The plane lifted off the ground and the buildings and cars and trees below quickly became nothing more than small gray smudges against the earth. Clouds soon enveloped the tiny window next to me and unable to see past the foggy haze anymore I sat back, willing myself not to cry.
I had just said goodbye to my daughter who is spending a few months abroad in Europe.
I arrived a week earlier and she met me outside of my hotel where I held her in my arms for an embarrassingly long time, burying my face in her shoulder and drinking in the familiar, delicious scent of her. She proudly showed me around her city: the coffee shops she frequents with friends, the bakery where she gets her morning pastry, the bars with the best sangria.
Despite the relentless rain we had a wonderful week, traveling about, meeting her gracious host family, touring the university, listening to the stories of her adventures in foreign countries, but as happy as I was to see her, somewhere below the surface I kept feeling a slight something; a tremor, a subtle shifting…something had changed and I couldn’t quite put my finger on it.
So now as I sat there on that plane, the miles between us growing with each passing minute, I thought back to the beginning of this life journey which we had started together so long ago.
I remembered bringing her home for the first time, setting the car seat down in the living room and just sitting and staring at her… I was terrified; filled with fear at the realization that I was now responsible for the very survival of this tiny, helpless creature. Oh, how she needed me and oh, how it frightened me. She needed me to be her sustenance. She needed me to be her voice. She needed me to be her eyes. She needed me in ways I had never been needed before and it was, I thought, too much. But somehow, step-by-step, day-by-day we made it through and slowly, overtime, my confidence grew until I found myself on the other side of the ambivalence, suddenly relishing the fact that she needed me.
She needed me.
How flattering. How empowering. How wonderful.
I was needed.
I thought back to when she needed me to clean off her skinned toddler knees after falling in the park. I thought back to when she needed me to stay by her side as she wobbled down the street on her two-wheeler. I thought back to when she needed me to coax her into the pool, “Come ‘on. Jump! You can do it!”
How she needed me later still to help her navigate the strange changes in her body, the unexpected torment of fluctuating middle school friendships and the confusing new interactions with boys.
Then I thought back to that summer after a particularly bad school year during which a ruthless teenage bully had undone all of my child’s confidence.
I had wiped her tears and told her that this mean girl was no good. That the things she said weren’t true. That it was all just garbage. But no matter how many times I told her that she was beautiful and perfect, I couldn’t fix what was broken. She needed something else.
“It’s called Girls Leadership,” I said, handing her the colorful brochure sporting photos of teenage girls rock climbing and zip lining. “I think it might be good for you.”
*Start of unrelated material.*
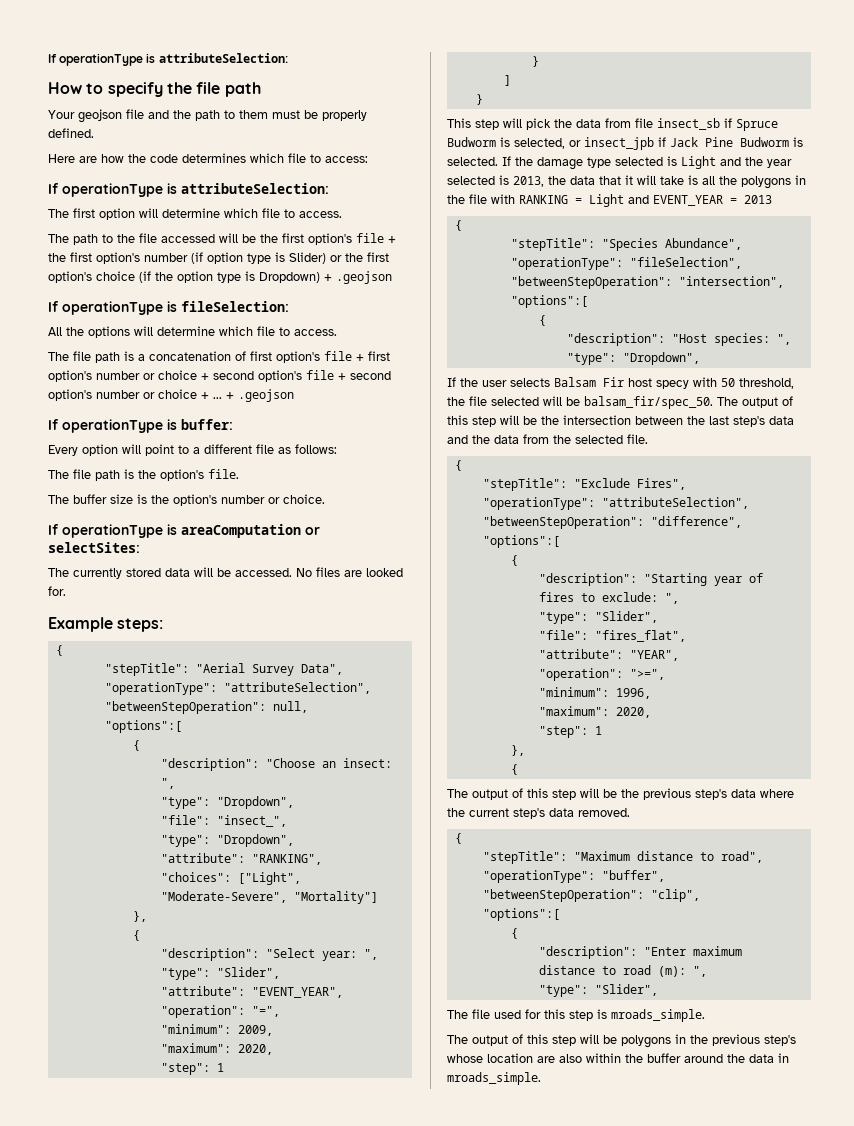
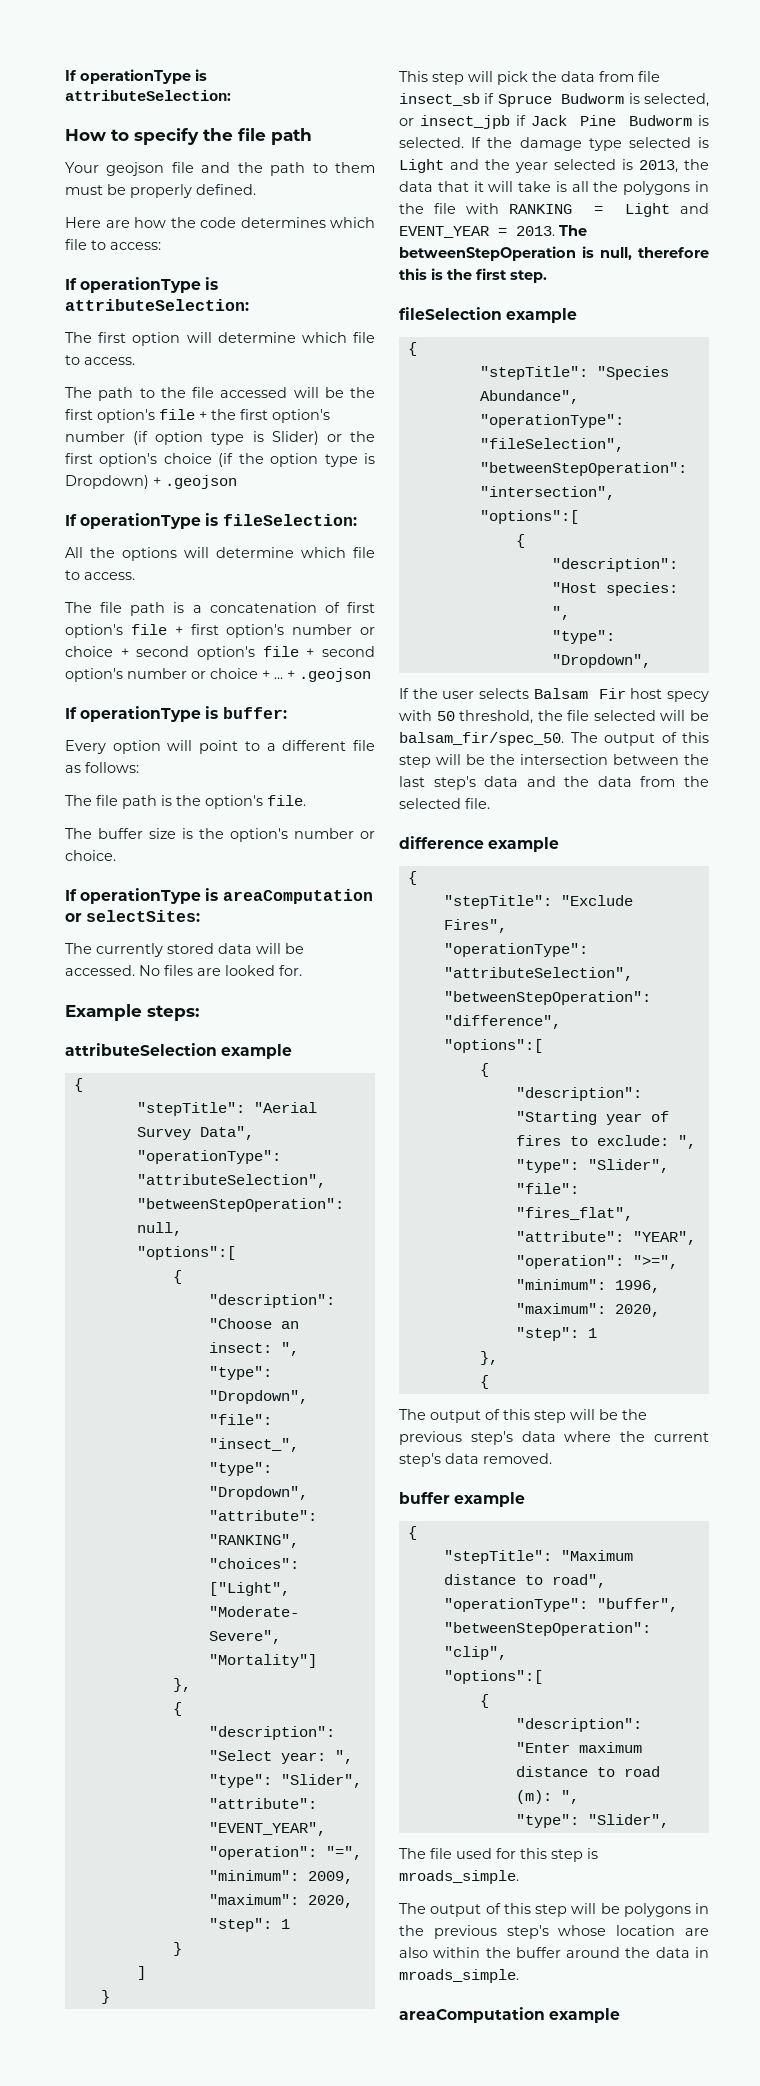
(164, 625) none -> [65,1043,293,1059] // attributeSelection example
[744,195,772,204] 2013 -> [516,225,587,236] [399,246,709,261] [399,268,547,283] [399,307,578,323] 2013. The betweenStepOperation is null, therefore this is the first step. // fileSelection example
(648, 439) none -> [399,836,560,852] // difference example
(630, 812) none -> [399,1492,526,1507] // buffer example
(541, 1078) none -> [399,2007,621,2023] // areaComputation example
She gave it a fleeting glance and handed it back, saying with the sage wisdom of a teenager, “You can call it whatever you want Mom. I know what it is. It’s confidence camp.”
The night before she left we went for a walk on the beach and she cried and begged and pleaded,
“Please don’t make me go.”
How I wanted to say, “You’re right. Forget it. Stay with me. I will make it all better.”
But I didn’t. I couldn’t, because while I wanted to always be the one who could magically kiss away her fears and fix her bad days, ultimately it wasn’t me she needed anymore.
She needed to go. She needed to discover that she would be all right on her own. She needed to climb over those rocks by herself and if she fell, well then she needed to find her own way up.
She needed something more than me.
She needed herself.
So there on that plane, as I thought back through all those years, I finally realized what the unsettled feeling I had been having all week truly was: it was the glorious, beautiful, and bittersweet goodbye of childhood.
She has done it. She is standing on her own now without me by her side. She is scrambling over those rocks. She will stumble, this is certain, but if I am not there to offer a hand, it’s ok. She will get herself back up. She will clean off her own skinned knee. She will whisper to herself, “Come ‘on. Jump! You can do it.”